Nothing
#' Fit an HMM to genetic data using fastPHASE
#'
#' This function provides a wrapper for the fastPHASE executable in order to fit an HMM to either
#' unphased genotype data or phased haplotype data.
#' The software fastPHASE will fit the HMM to the genotype data and write the
#' corresponding parameter estimates in four separate files.
#' Since fastPHASE is not an R package, this executable must be downloaded separately by the
#' user. Visit \url{http://scheet.org/software.html} for more information on how to obtain fastPHASE.
#'
#' @param fp_path a string with the path to the directory with the fastPHASE executable.
#' @param X_file a string with the path of the genotype input file containing X in fastPHASE
#' format (as created by \link{writeXtoInp}).
#' @param out_path a string with the path of the directory in which the parameter estimates
#' will be saved (default: NULL). If this is equal to NULL, a temporary file
#' in the R temporary directory will be used.
#' @param K the number of hidden states for each haplotype sequence (default: 12).
#' @param numit the number of EM iterations (default: 25).
#' @param phased whether the data are already phased (default: FALSE).
#' @param seed the random seed for the EM algorithm (default: 1).
#' @return A string containing the path of the directory in which the parameter estimates
#' were saved. This is useful to find the data when the default option for `out_path`
#' is used and the output is written in an R temporary directory.
#'
#' @family fastPHASE
#'
#' @details
#' The software fastPHASE saves the parameter estimates in four separate files whose names
#' begin with the string contained in 'out_path' and end with:
#' \itemize{
#' \item{"_rhat.txt"}
#' \item{"_alphahat.txt"}
#' \item{"_thetahat.txt"}
#' \item{"_origchars"}
#' }
#'
#' The HMM for the genotype data can then be loaded from these files by calling
#' \link{loadHMM}.
#'
#' @references
#' \insertRef{scheet2006}{SNPknock}
#'
#' @examples
#' fp_path = "~/bin/fastPHASE" # Path to the fastPHASE executable
#'
#' # Run fastPHASE on unphased genotypes
#' # Specify the path to the genotype input file in ".inp" format.

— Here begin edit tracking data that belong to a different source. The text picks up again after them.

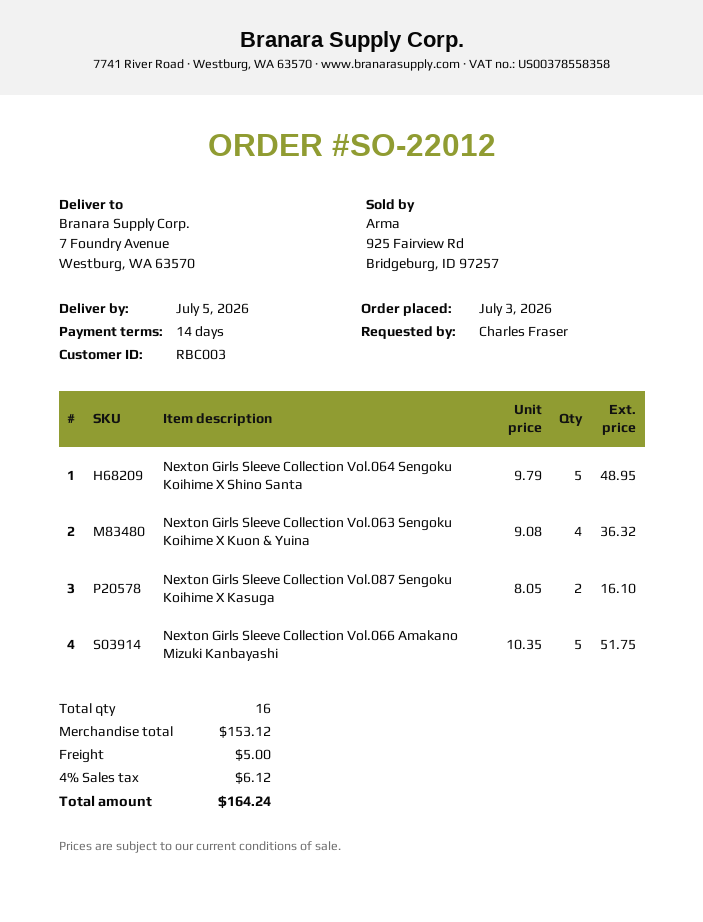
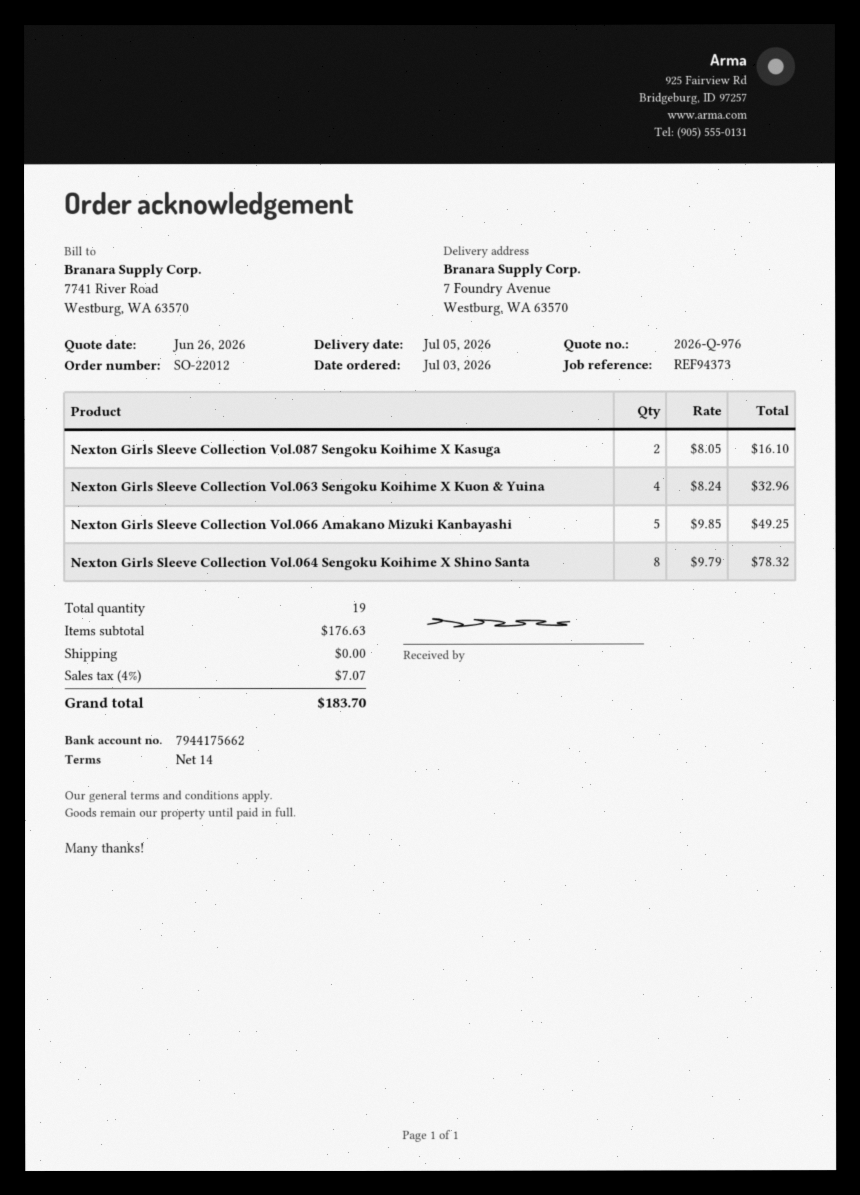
Nexton Girls Sleeve Collection Vol.064 Sengoku Koihime X Shino Santa: 5 x 9.79 = 48.95 -> 8 x 9.79 = 78.32
Nexton Girls Sleeve Collection Vol.063 Sengoku Koihime X Kuon & Yuina: 4 x 9.08 = 36.32 -> 4 x 8.24 = 32.96
Nexton Girls Sleeve Collection Vol.066 Amakano Mizuki Kanbayashi: 5 x 10.35 = 51.75 -> 5 x 9.85 = 49.25
total quantity: 16 -> 19
subtotal: 153.12 -> 176.63
shipping: 5.00 -> 0.00
tax: 4% = 6.12 -> 4% = 7.07
total: 164.24 -> 183.70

#' # An example file containing unphased genotypes can be found in the package installation folder.
#' X_file = system.file("extdata", "genotypes.inp", package = "SNPknock")

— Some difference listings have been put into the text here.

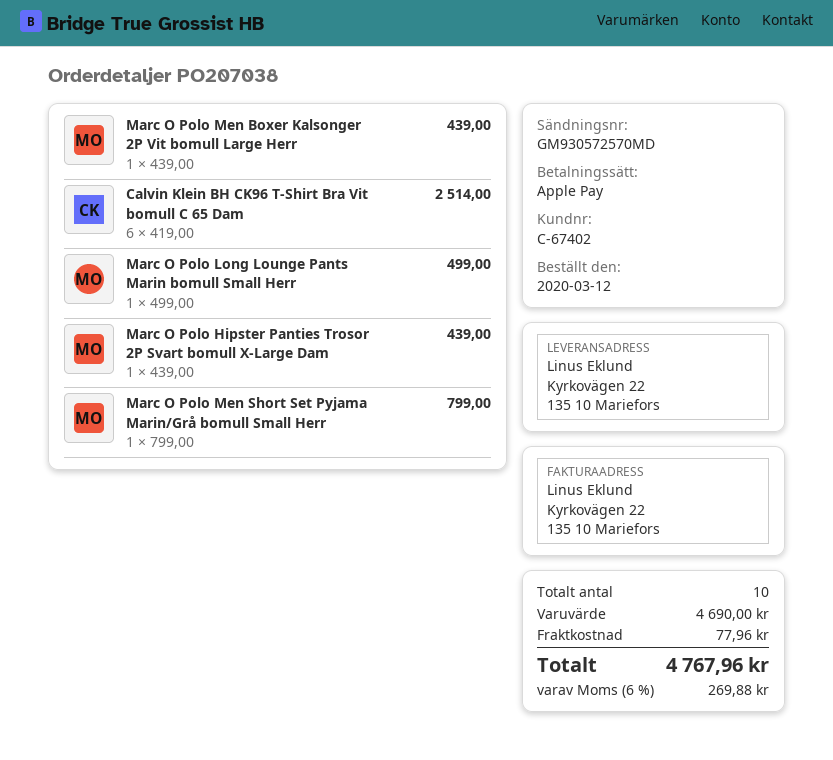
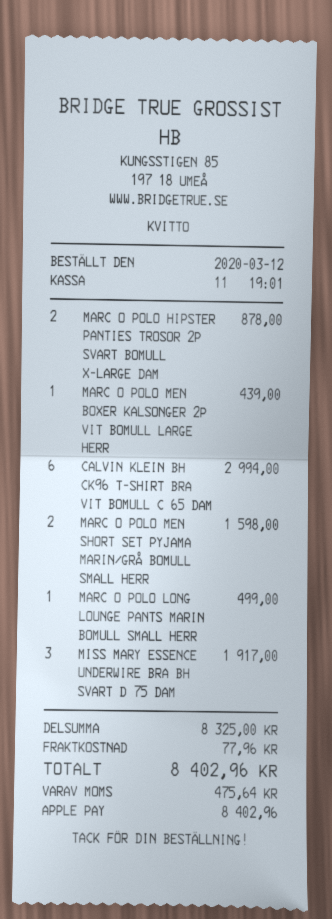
Calvin Klein BH CK96 T-Shirt Bra Vit bomull C 65 Dam: 6 for 2514.00 -> 6 for 2994.00
Marc O Polo Hipster Panties Trosor 2P Svart bomull X-Large Dam: 1 for 439.00 -> 2 for 878.00
Marc O Polo Men Short Set Pyjama Marin/Grå bomull Small Herr: 1 for 799.00 -> 2 for 1598.00
MISS MARY ESSENCE UNDERWIRE BRA BH SVART D 75 DAM: none -> 3 for 1917.00
subtotal: 4690.00 -> 8325.00
tax: 269.88 -> 475.64
total: 4767.96 -> 8402.96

#' fp_outPath = runFastPhase(fp_path, X_file)
#'
#' # Run fastPHASE on phased haplotypes
#' # An example file containing phased haplotypes can be found in the package installation folder.
#' H_file = system.file("extdata", "haplotypes.inp", package = "SNPknock")
#' fp_outPath = runFastPhase(fp_path, H_file, phased=TRUE)
#'
#' @export
runFastPhase <- function(fp_path, X_file, out_path=NULL, K=12, numit=25, phased=FALSE, seed=1) {
# Check that input has the right format
K = as.integer(K)
numit = as.integer(numit)
seed = as.integer(seed)
stopifnot(is.character(fp_path))
stopifnot(is.character(X_file))
stopifnot(is.null(out_path) | is.character(out_path))
stopifnot(is.integer(K))
stopifnot(is.integer(numit))
stopifnot(is.logical(phased))
stopifnot(is.integer(seed))
# Verify that the fastPHASE executable can be found
if(!file.exists(fp_path)) {
message(paste("SNPknock could find the fastPHASE executable: '",fp_path,"' does not exist.
If you have not downloaded it yet, you can obtain fastPHASE from: http://scheet.org/software.html", sep=""))
return(NULL)
}
# Write to temporary directory unless specified otherwise
if(is.null(out_path)) {
out_path = tempfile(pattern="file", tmpdir=tempdir(), fileext = "")
}
# Make out_path absolute
out_path_dirname = tools::file_path_as_absolute(dirname(out_path))
out_path_basename = basename(out_path)
out_path_abs = paste(out_path_dirname, out_path_basename, sep="/")
# Prepare arguments for fastPHASE
command = fp_path
command = paste(command, " -Pp -T1 -K", K, sep="")
command = paste(command, " -g -H-4 -C", numit, sep="")
if(phased){
command = paste(command, " -B", sep="")
}
command = paste(command, " -S", seed, sep="")
command = paste(command, " -o'", out_path_abs, "' ", X_file, sep="")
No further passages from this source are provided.